Wait, you've never heard of Eugen Sandow? Here you go! If you're familiar with Charles Atlas, well, Sandow came a couple of generations before him.
And here is the labeled version. The height scale it, unusually, in feet rather than meters. So if you live outside the UK or the USA, feel free to bust out the calculator and do that x feet/3.3 thing...
I don't have much more to say about this piece, other than it's huge, it took over a month to finish, and the colored version was published in the latest issue of Prehistoric Times (grab one here), and special thanks to the editor Mike Fredericks for publishing it. Ironically, the black-and-white version that I scanned at Kinko's didn't even end up getting sent to the magazine. I figured the color version would grab more attention one I finally fixed the contrast on both. But the un-colored one has much better detail.
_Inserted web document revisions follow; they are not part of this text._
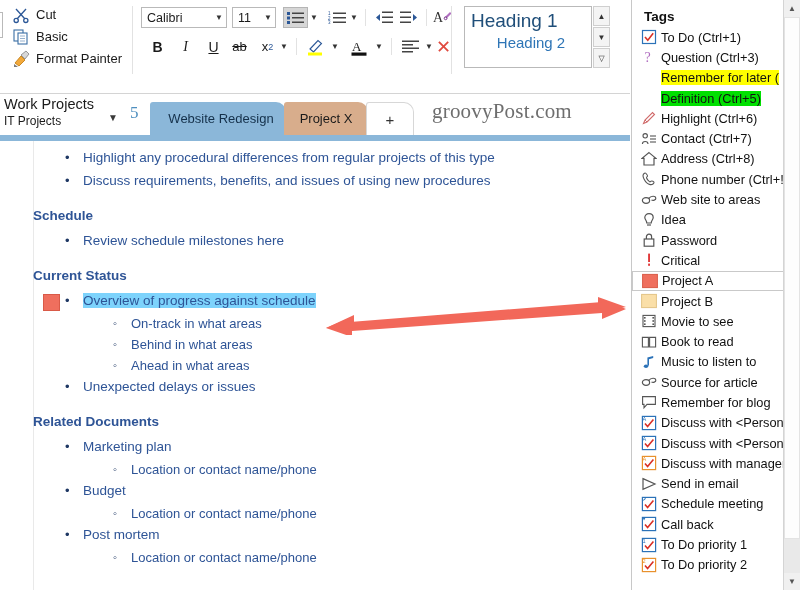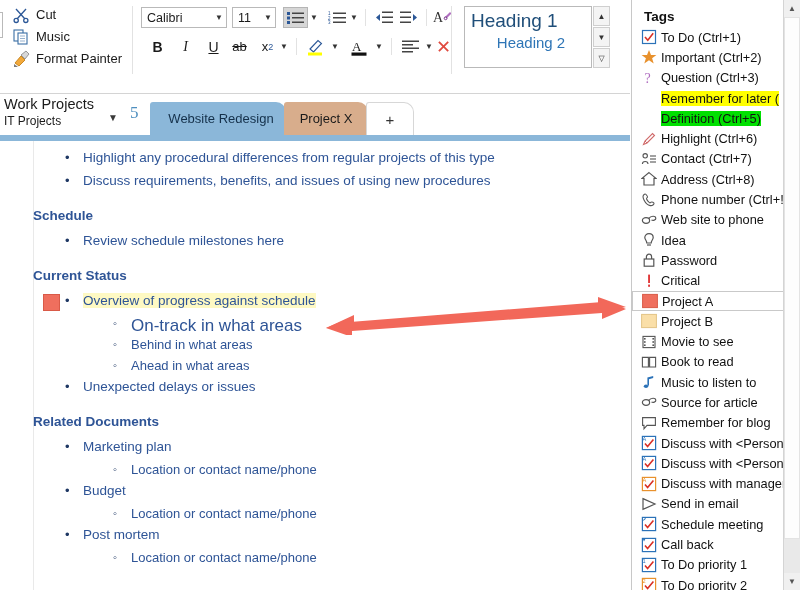--- a/index.html
+++ b/index.html
@@ -166,7 +166,7 @@
           <line x1="8" y1="10.5" x2="13" y2="10.5" stroke="#8aa8c8" stroke-width=".9"></line>
           <line x1="8" y1="13" x2="13" y2="13" stroke="#8aa8c8" stroke-width=".9"></line>
         </svg>
-        <span>Music</span>
+        <span>Basic</span>
       </div>
 
       <div class="clip-item" style="top:48px;">

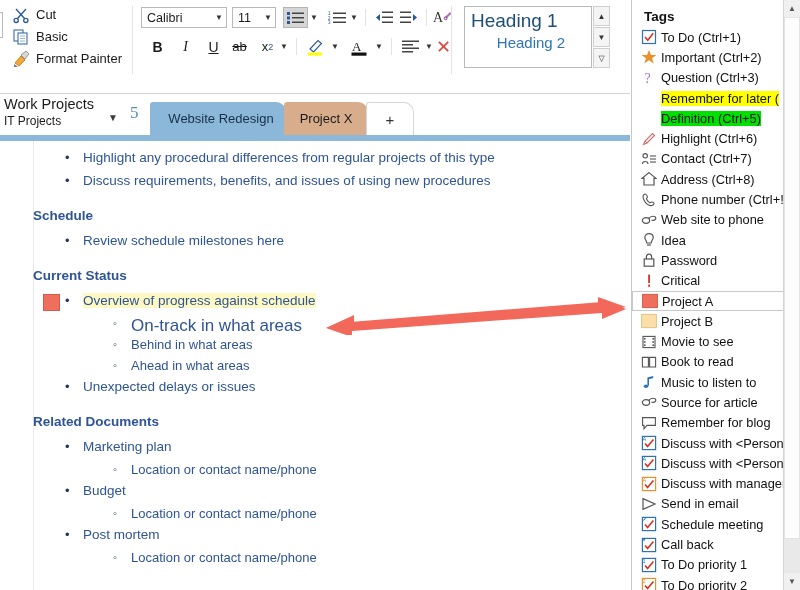--- a/index.html
+++ b/index.html
@@ -381,14 +381,6 @@
         <div class="trow">
           <span class="ti">
             <svg width="16" height="16" viewBox="0 0 16 16">
-              <polygon points="8,1 10,6 15.4,6 11.1,9.2 12.7,14.4 8,11.2 3.3,14.4 4.9,9.2 0.6,6 6,6" fill="#e8912d"></polygon>
-            </svg>
-          </span>
-          <span class="tl">Important (Ctrl+2)</span>
-        </div>
-        <div class="trow">
-          <span class="ti">
-            <svg width="16" height="16" viewBox="0 0 16 16">
               <text x="3.6" y="13" font-size="14" fill="#b06ec0" font-family="serif">?</text>
             </svg>
           </span>

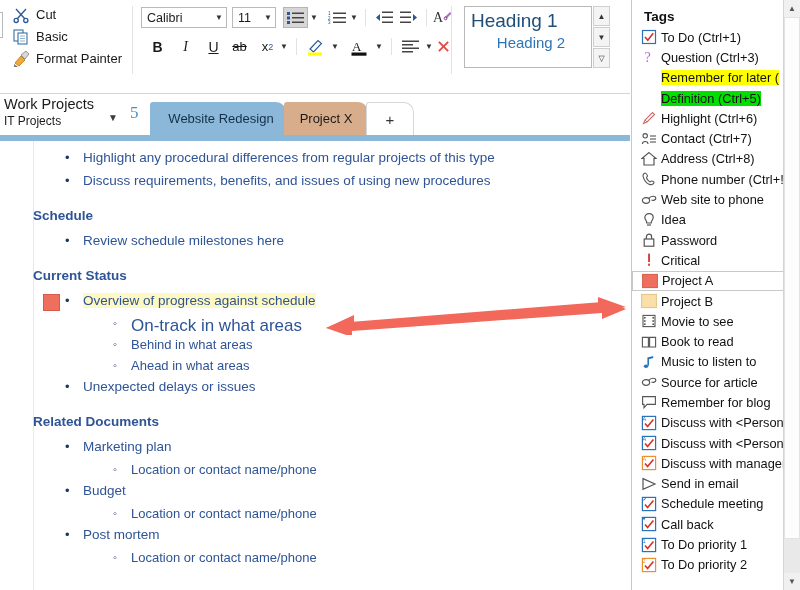--- a/index.html
+++ b/index.html
@@ -319,6 +319,7 @@
       <span>+</span>
     </div>
   </div>
+  <div class="watermark">groovyPost.com</div>
   <div class="blue-strip"></div>
 
   <div class="canvas">

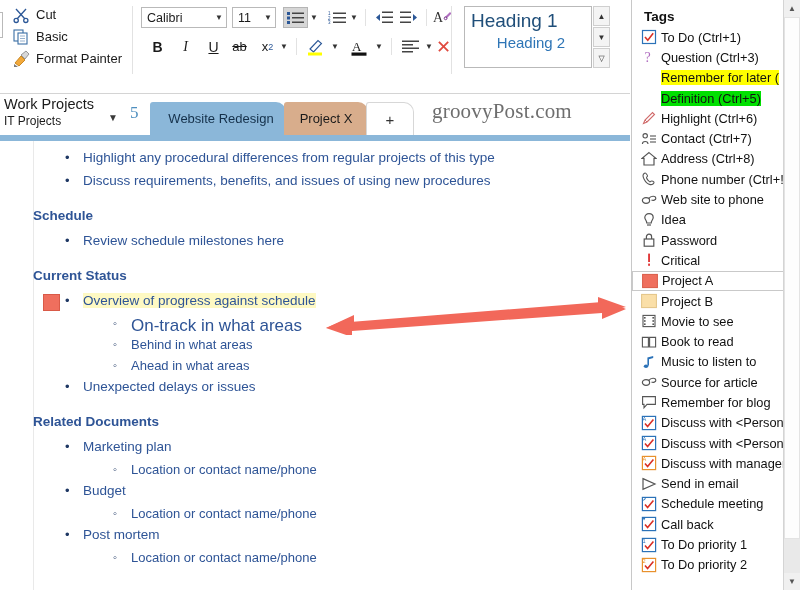--- a/index.html
+++ b/index.html
@@ -439,7 +439,7 @@
               <path d="M7.6 6.6 C10 3.5 14.5 3.6 14.8 6.2 C15 8.2 12 8.8 10.5 8" fill="none" stroke="#555" stroke-width="1.2"></path>
             </svg>
           </span>
-          <span class="tl">Web site to phone</span>
+          <span class="tl">Web site to areas</span>
         </div>
         <div class="trow">
           <span class="ti">

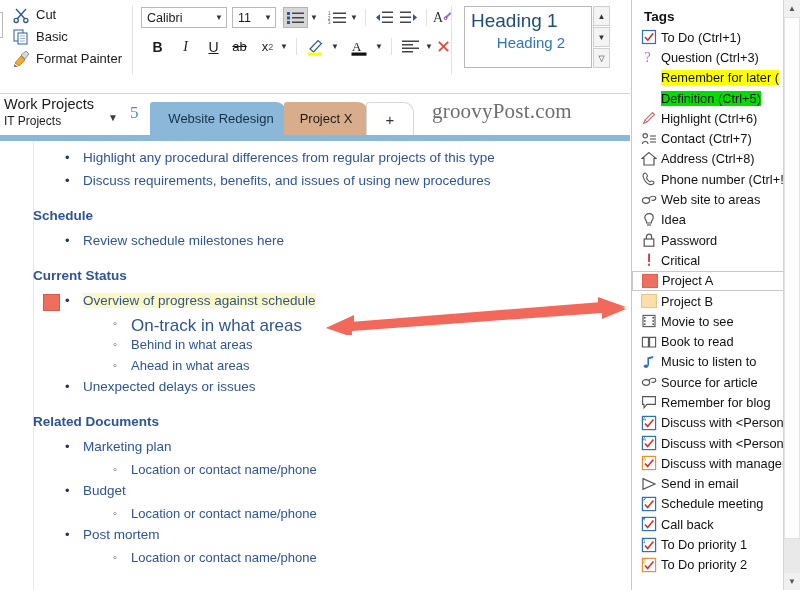--- a/index.html
+++ b/index.html
@@ -109,7 +109,7 @@
     position: absolute; width: 17px; height: 17px;
     background: #ef6f5e; border: 1px solid #d95a48;
   }
-  .selhl { background: #fef9c3; }
+  .selhl { background: #7dd3fc; }
 
   
   .arrow-svg { position: absolute; left: 326px; top: 295px; }

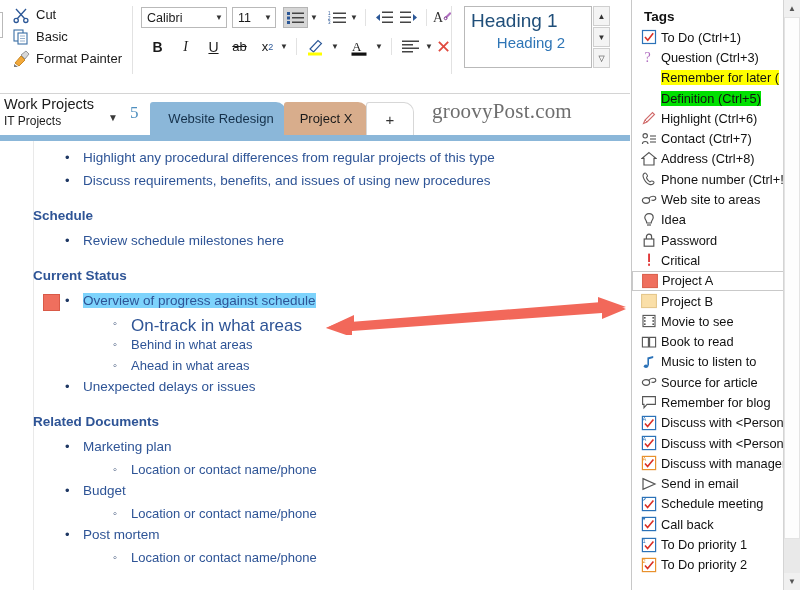--- a/index.html
+++ b/index.html
@@ -337,7 +337,7 @@
         <div class="tagsq" style="left: 10px; top: 153px; background: rgb(239, 111, 94);"></div>
         <div class="li selhl" style="left: 50px; top: 152px;">Overview of progress against schedule</div>
         <div class="bul hollow" style="left: 80px; top: 176px;">◦</div>
-        <div class="li" style="left: 98px; top: 175px; font-size: 17px; text-align: center;">On-track in what areas</div>
+        <div class="li" style="left: 98px; top: 175px; font-size: 13px; text-align: center;">On-track in what areas</div>
         <div class="bul hollow" style="left: 80px; top: 197px;">◦</div>
         <div class="li" style="left: 98px; top: 196px; font-size: 13px;">Behind in what areas</div>
         <div class="bul hollow" style="left: 80px; top: 218px;">◦</div>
It's also featured in the ArtEvolved Sauropod Gallery (albeit in an earlier version). Thanks to Peter Bond for posting it there.
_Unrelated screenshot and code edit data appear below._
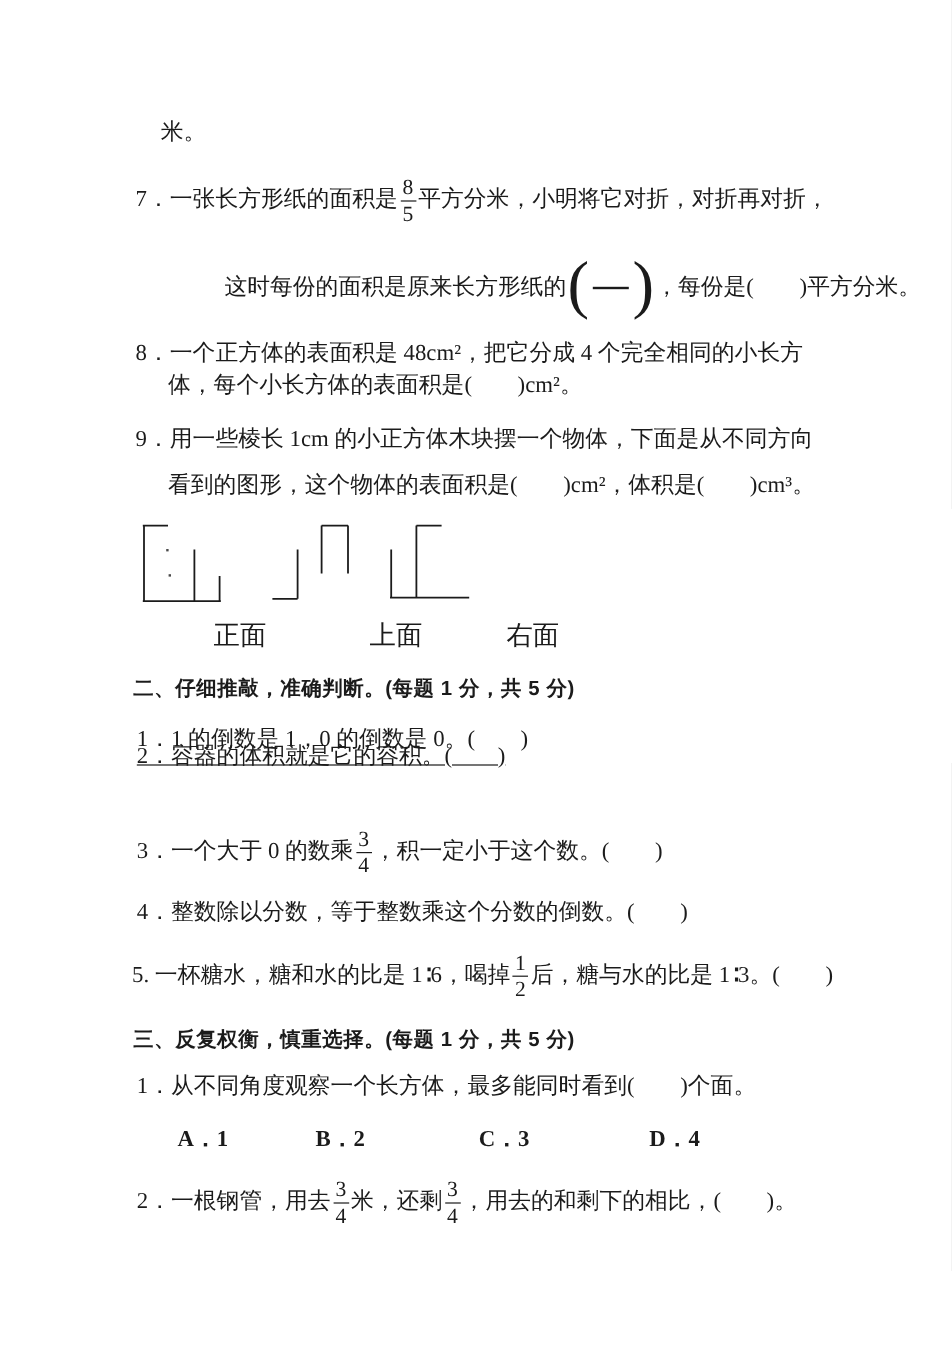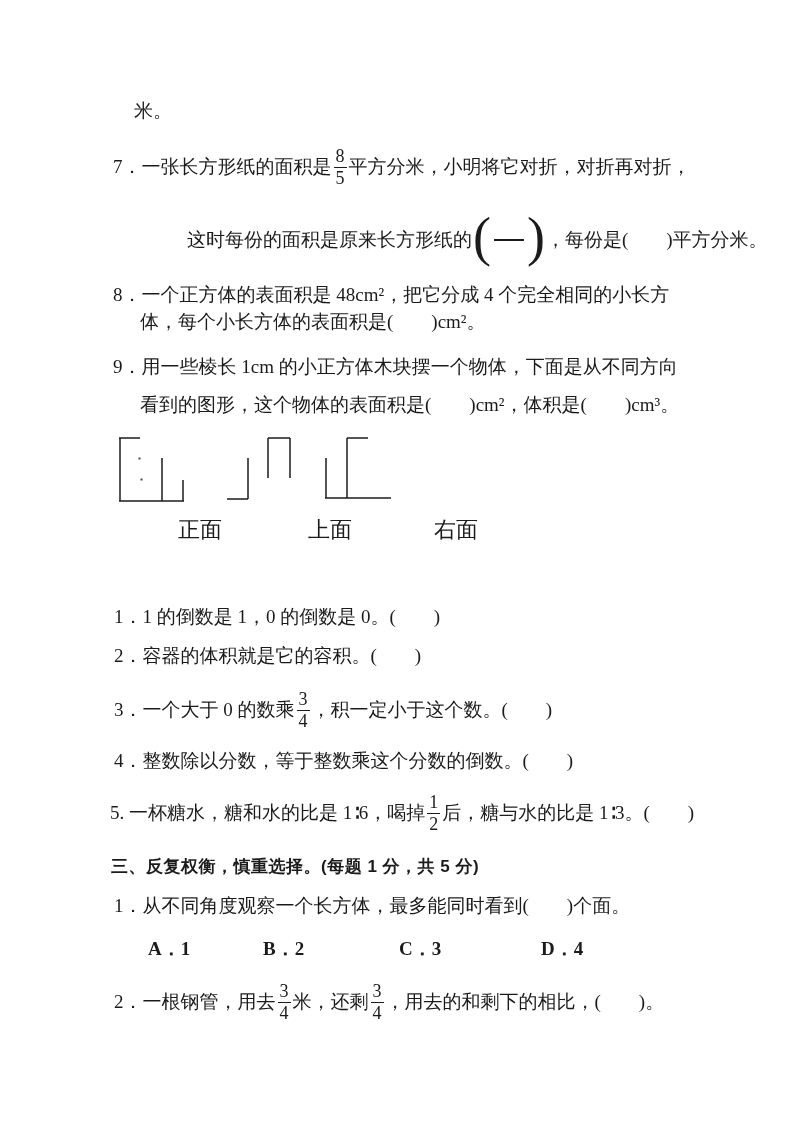--- a/index.html
+++ b/index.html
@@ -97,7 +97,7 @@
 
   <div class="figlabel" style="left:178px;">正面</div>
   <div class="figlabel" style="left:308px;">上面</div>
-  <div class="figlabel" style="left:422px;margin-left:12px;">右面</div>
+  <div class="figlabel" style="left:422px;">右面</div>
 
 
   <div class="line" style="left:114px;top:604px;">1．1 的倒数是 1，0 的倒数是 0。(　　)</div>

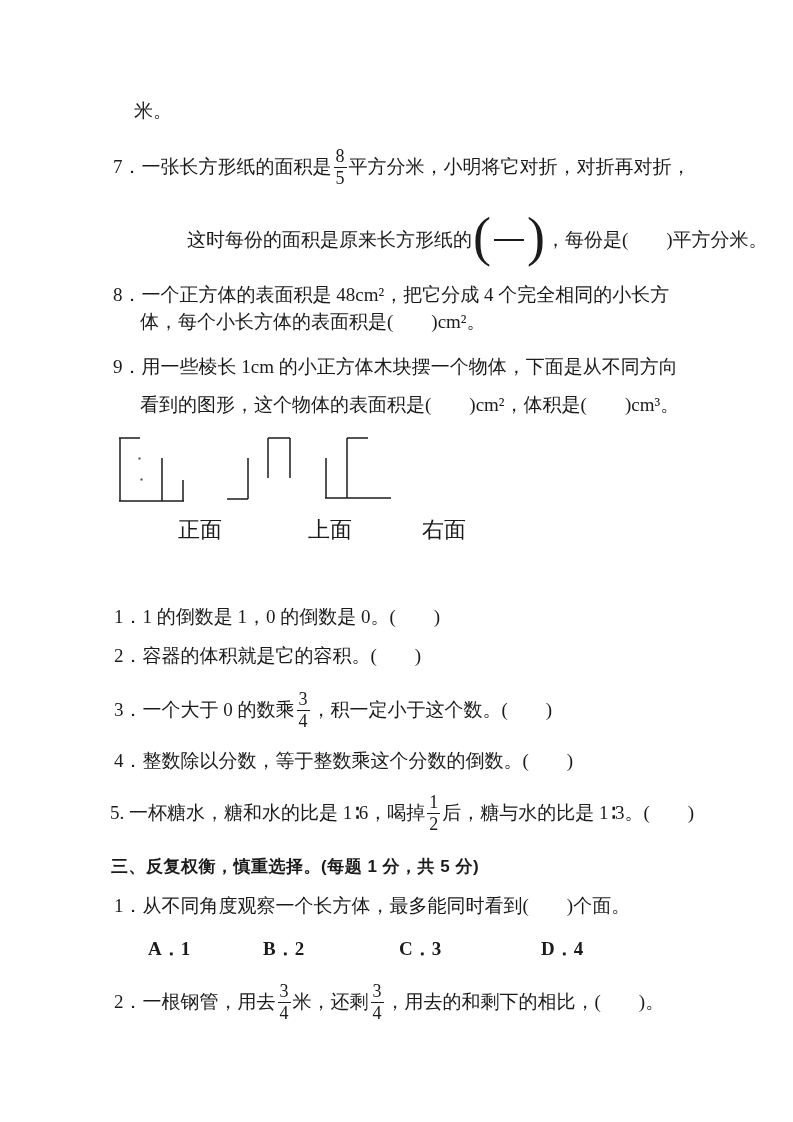--- a/index.html
+++ b/index.html
@@ -99,6 +99,7 @@
   <div class="figlabel" style="left:308px;">上面</div>
   <div class="figlabel" style="left:422px;">右面</div>
 
+  <div class="line heading" style="left:111px;top:561px;">二、仔细推敲，准确判断。(每题 1 分，共 5 分)</div>
 
   <div class="line" style="left:114px;top:604px;">1．1 的倒数是 1，0 的倒数是 0。(　　)</div>
   <div class="line" style="left:114px;top:643px;">2．容器的体积就是它的容积。(　　)</div>

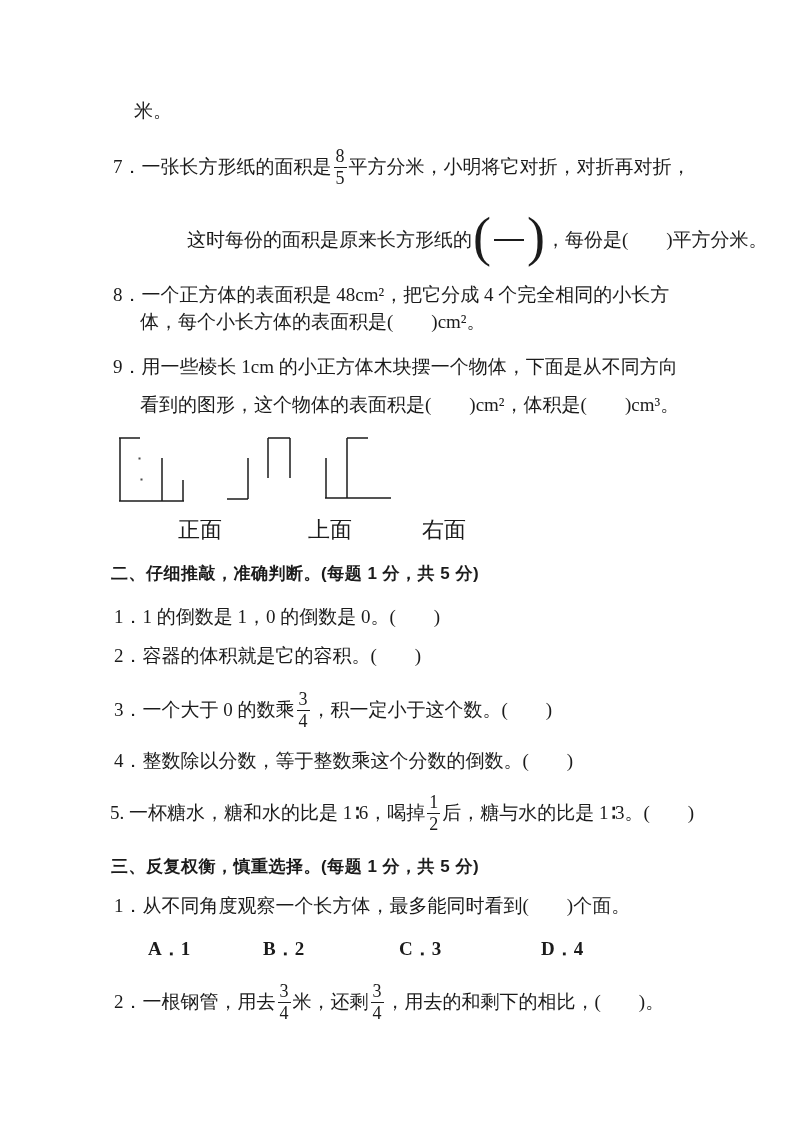--- a/index.html
+++ b/index.html
@@ -102,7 +102,7 @@
   <div class="line heading" style="left:111px;top:561px;">二、仔细推敲，准确判断。(每题 1 分，共 5 分)</div>
 
   <div class="line" style="left:114px;top:604px;">1．1 的倒数是 1，0 的倒数是 0。(　　)</div>
-  <div class="line" style="left:114px;top:643px;">2．容器的体积就是它的容积。(　　)</div>
+  <div class="line" style="left:114px;top:618px;text-decoration:underline;">2．容器的体积就是它的容积。(　　)</div>
 
   <div class="line" style="left:114px;top:685px;height:50px;">
     <span>3．</span><span>一个大于 0 的数乘</span><span class="frac"><span class="num">3</span><span class="den">4</span></span><span>，积一定小于这个数。(　　)</span>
Coming up soon there will be a series of works entitled....
This will cover exclusively titanosaurs, from gargantuan limb bones discovered over 100 years ago, to armored tank-like oddities that have turned up just recently. For over a century titanosaur remains have been known, yet for most of that time they have been very poorly understood, and even the record-breaking ones were not much more than huge curiosities sitting on a dusty museum basement shelf or perhaps featured in some odd photograph in a remote corner of Donald F. Glut's dinosaur encyclopedia. While Argentinosaurus is fairly well known today, many similar titanosaur giants simply never got their fifteen minutes of fame, and aside from paleontologists and dino-geeks, barely anyone knew they existed.
For example, how many people know that while Brachiosaurus was considered the "biggest dinosaur" for most of the 20th century, there already at least two super-titanosaurs known that were easily twice as massive, one of which was actually discovered a decade BEFORE Brachiosaurus?
Titanosaurs have just been largely neglected, plain and simple. Most species don't even have a decent illustration to their name - even the relatively complete ones! That's going to change. Both old and new titanosaurs, some never before depicted, will soon make their entrance HERE, in the Paleo Kingdom.
Only recently have titanosaurs begun to be truly understood, and in many ways, rediscovered and reclassified as a cohesive group - and as the research yields important details about new titanosaur species, the group as a whole is coming into sharper focus - including the older finds that have sat gathering duast all these years. So my new series of titanosaur art, boldly illustrating beasts that have been long ignored, and that the majority of paleoartists haven't even dared to touch, shall be called: FORGOTTEN GIANTS.